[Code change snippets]
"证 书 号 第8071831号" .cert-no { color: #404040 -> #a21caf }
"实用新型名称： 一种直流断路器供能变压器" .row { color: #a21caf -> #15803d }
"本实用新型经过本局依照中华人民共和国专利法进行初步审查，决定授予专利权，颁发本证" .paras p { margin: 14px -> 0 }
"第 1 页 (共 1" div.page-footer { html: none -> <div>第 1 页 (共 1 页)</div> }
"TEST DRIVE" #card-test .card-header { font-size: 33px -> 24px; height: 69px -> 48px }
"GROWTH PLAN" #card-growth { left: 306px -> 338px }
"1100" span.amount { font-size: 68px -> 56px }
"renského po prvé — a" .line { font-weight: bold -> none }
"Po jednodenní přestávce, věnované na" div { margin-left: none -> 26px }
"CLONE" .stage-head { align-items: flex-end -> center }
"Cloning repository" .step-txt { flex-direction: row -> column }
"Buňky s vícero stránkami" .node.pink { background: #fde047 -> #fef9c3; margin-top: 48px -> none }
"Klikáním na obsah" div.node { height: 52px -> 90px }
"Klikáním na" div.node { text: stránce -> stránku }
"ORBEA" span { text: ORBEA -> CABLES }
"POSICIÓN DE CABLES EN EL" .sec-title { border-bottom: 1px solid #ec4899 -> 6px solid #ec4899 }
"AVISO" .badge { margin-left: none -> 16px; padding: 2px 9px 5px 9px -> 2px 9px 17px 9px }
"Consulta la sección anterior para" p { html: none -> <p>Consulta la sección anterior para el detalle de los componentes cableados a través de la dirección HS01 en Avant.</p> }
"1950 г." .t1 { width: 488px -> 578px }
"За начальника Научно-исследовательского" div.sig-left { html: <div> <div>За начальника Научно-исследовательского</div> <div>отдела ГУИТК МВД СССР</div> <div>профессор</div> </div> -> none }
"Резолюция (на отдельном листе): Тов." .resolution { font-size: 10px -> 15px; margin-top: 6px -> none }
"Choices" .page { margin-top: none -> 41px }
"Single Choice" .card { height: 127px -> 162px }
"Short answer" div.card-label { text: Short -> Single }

# Action item
Note every line of the entries in which "color" appears, and copy it down.

# Solved exercise
"证 书 号 第8071831号" .cert-no { color: #404040 -> #a21caf }
"实用新型名称： 一种直流断路器供能变压器" .row { color: #a21caf -> #15803d }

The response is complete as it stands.